Activity: Report the number of lines in the data below that hold "特別搜查", without any other words.

Entries provided:
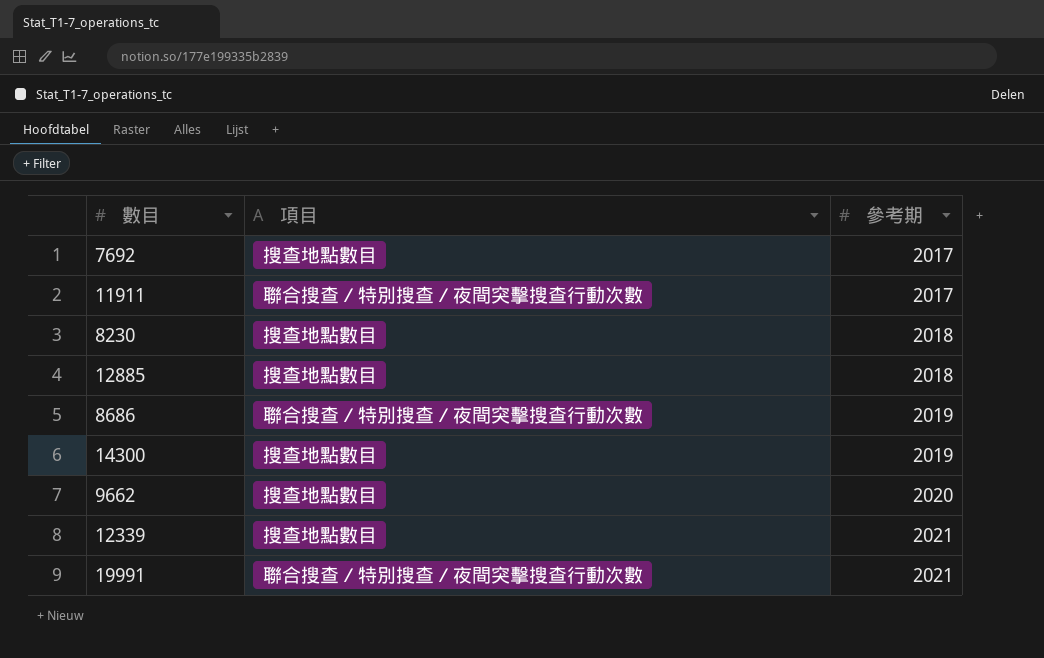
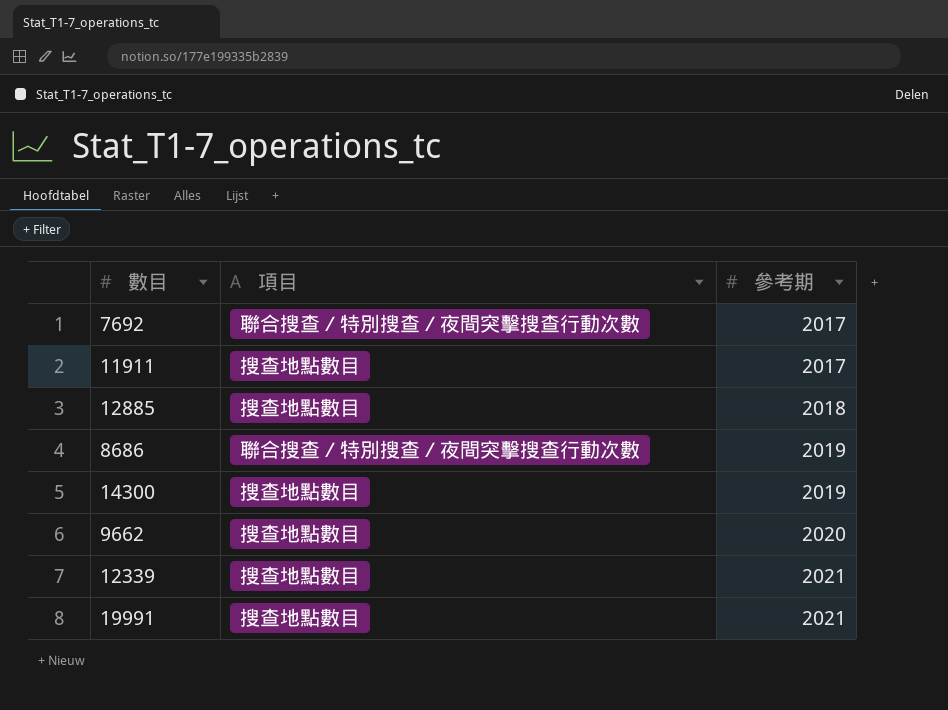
row 8230: 搜查地點數目 | 2018 -> none
7692 | 項目: 搜查地點數目 -> 聯合搜查／特別搜查／夜間突擊搜查行動次數
11911 | 項目: 聯合搜查／特別搜查／夜間突擊搜查行動次數 -> 搜查地點數目
19991 | 項目: 聯合搜查／特別搜查／夜間突擊搜查行動次數 -> 搜查地點數目

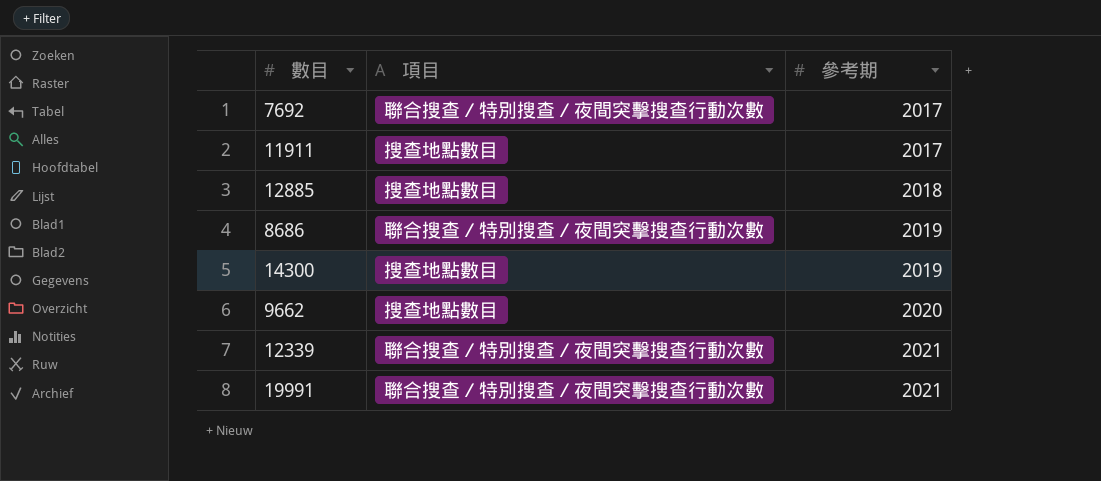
12339 | 項目: 搜查地點數目 -> 聯合搜查／特別搜查／夜間突擊搜查行動次數
19991 | 項目: 搜查地點數目 -> 聯合搜查／特別搜查／夜間突擊搜查行動次數

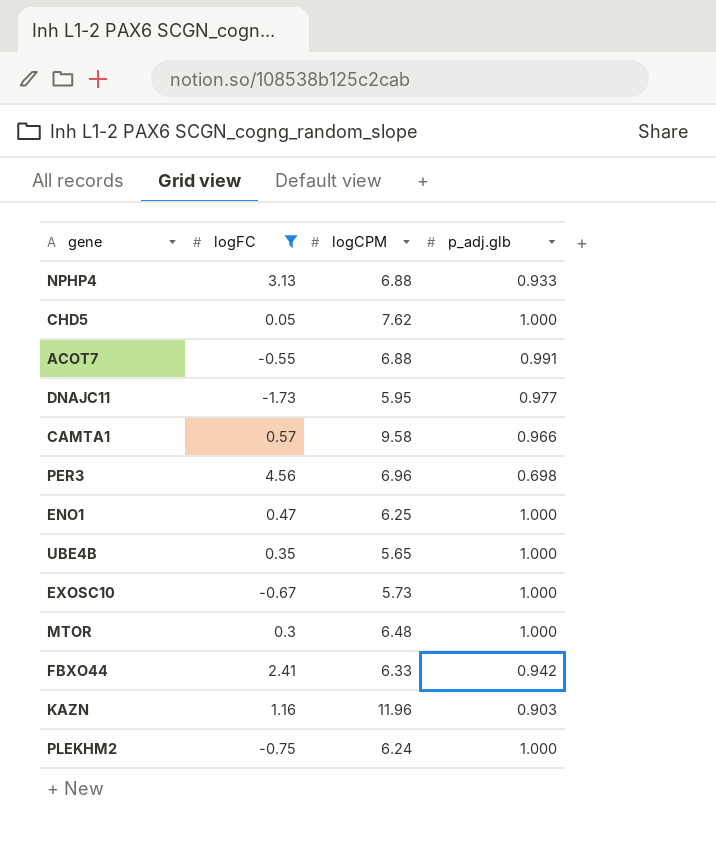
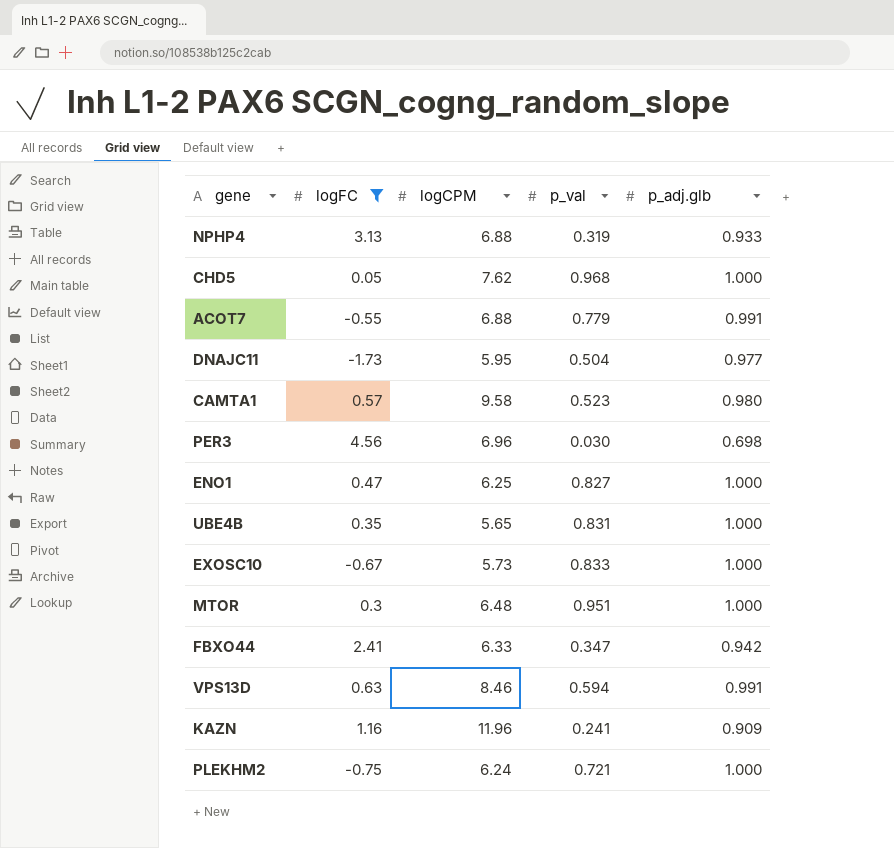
column p_val | position: none -> 4
CAMTA1 | p_adj.glb: 0.966 -> 0.980
row VPS13D: none -> 0.63 | 8.46 | 0.594 | 0.991
KAZN | p_adj.glb: 0.903 -> 0.909

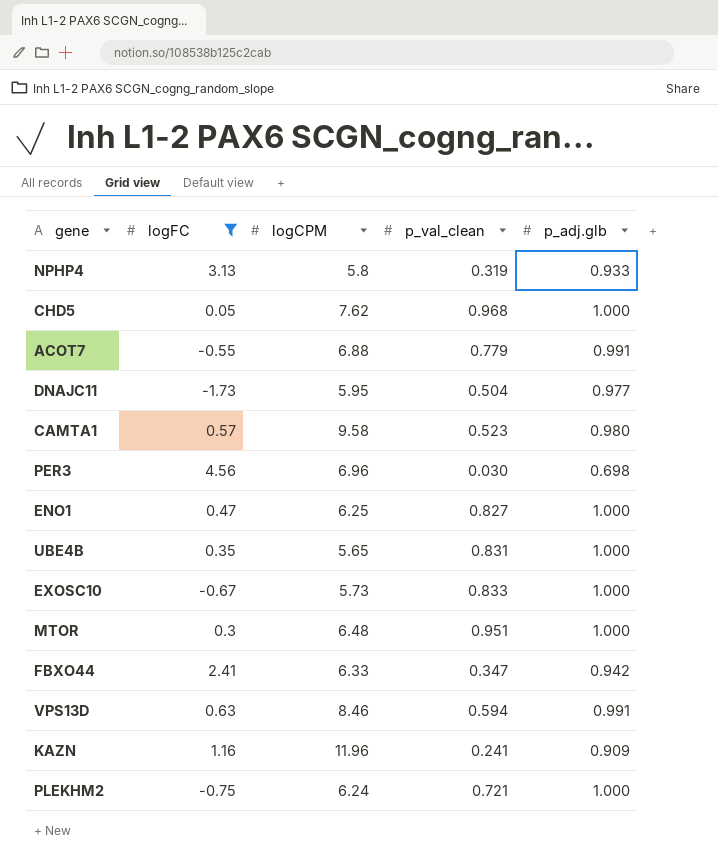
column name: p_val -> p_val_clean
NPHP4 | logCPM: 6.88 -> 5.8

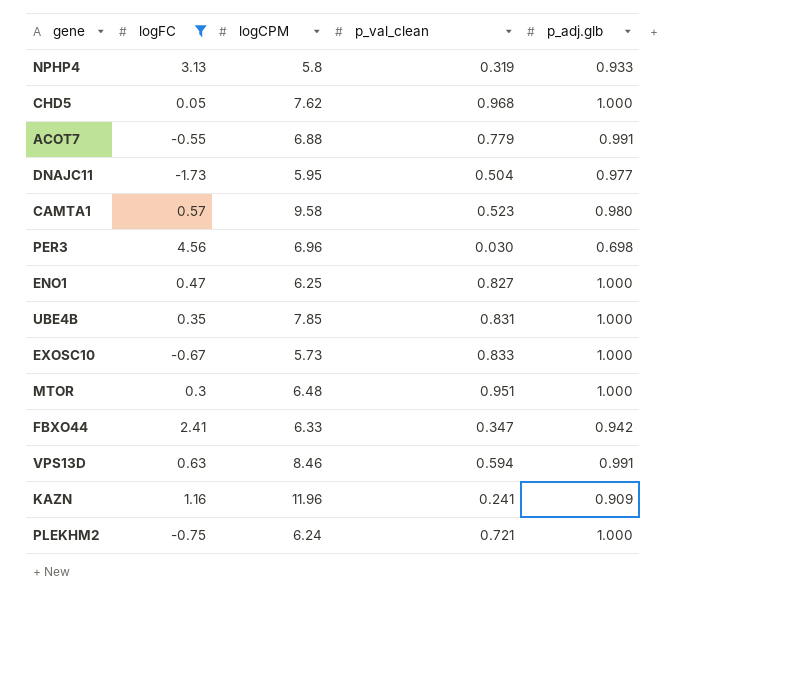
UBE4B | logCPM: 5.65 -> 7.85

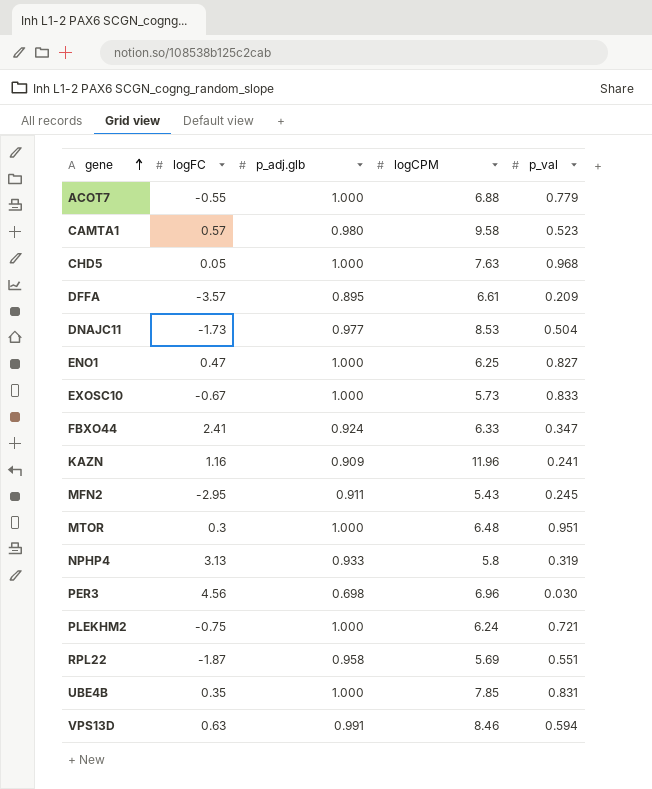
filter: logFC >= -1.73 -> none
row order: none -> gene ascending
column p_adj.glb | position: 5 -> 3
column name: p_val_clean -> p_val
ACOT7 | p_adj.glb: 0.991 -> 1.000
CHD5 | logCPM: 7.62 -> 7.63
DNAJC11 | logCPM: 5.95 -> 8.53
FBXO44 | p_adj.glb: 0.942 -> 0.924

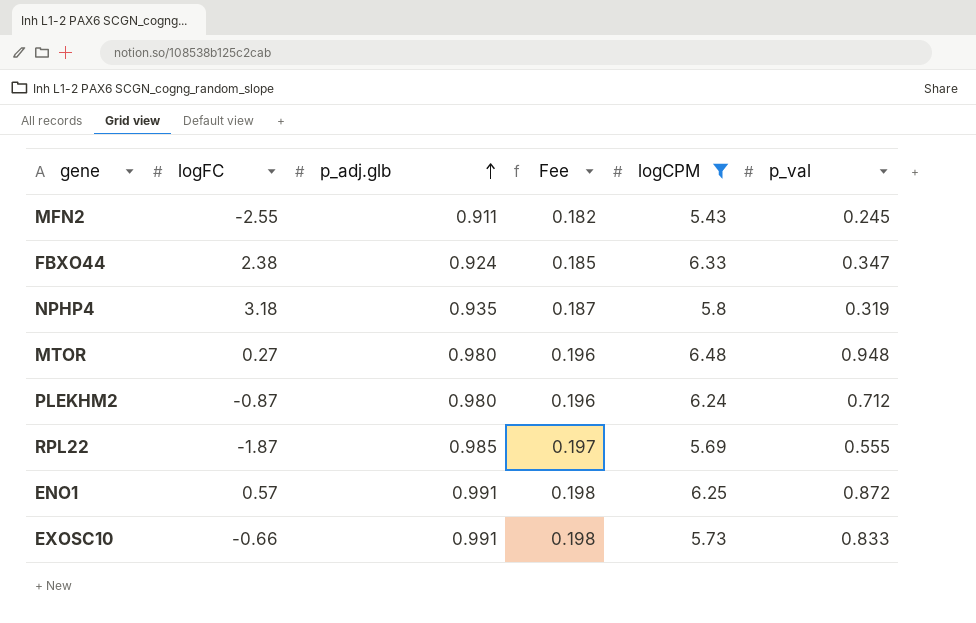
filter: none -> logCPM <= 6.48
row order: gene ascending -> p_adj.glb ascending
column Fee | formula: none -> [p_adj.glb] * 0.2
MFN2 | logFC: -2.95 -> -2.55
FBXO44 | logFC: 2.41 -> 2.38
NPHP4 | logFC: 3.13 -> 3.18
NPHP4 | p_adj.glb: 0.933 -> 0.935
MTOR | logFC: 0.3 -> 0.27
MTOR | p_adj.glb: 1.000 -> 0.980
MTOR | p_val: 0.951 -> 0.948
PLEKHM2 | logFC: -0.75 -> -0.87
PLEKHM2 | p_adj.glb: 1.000 -> 0.980
PLEKHM2 | p_val: 0.721 -> 0.712
RPL22 | p_adj.glb: 0.958 -> 0.985
RPL22 | p_val: 0.551 -> 0.555
ENO1 | logFC: 0.47 -> 0.57
ENO1 | p_adj.glb: 1.000 -> 0.991
ENO1 | p_val: 0.827 -> 0.872
EXOSC10 | logFC: -0.67 -> -0.66
EXOSC10 | p_adj.glb: 1.000 -> 0.991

Answer box: 5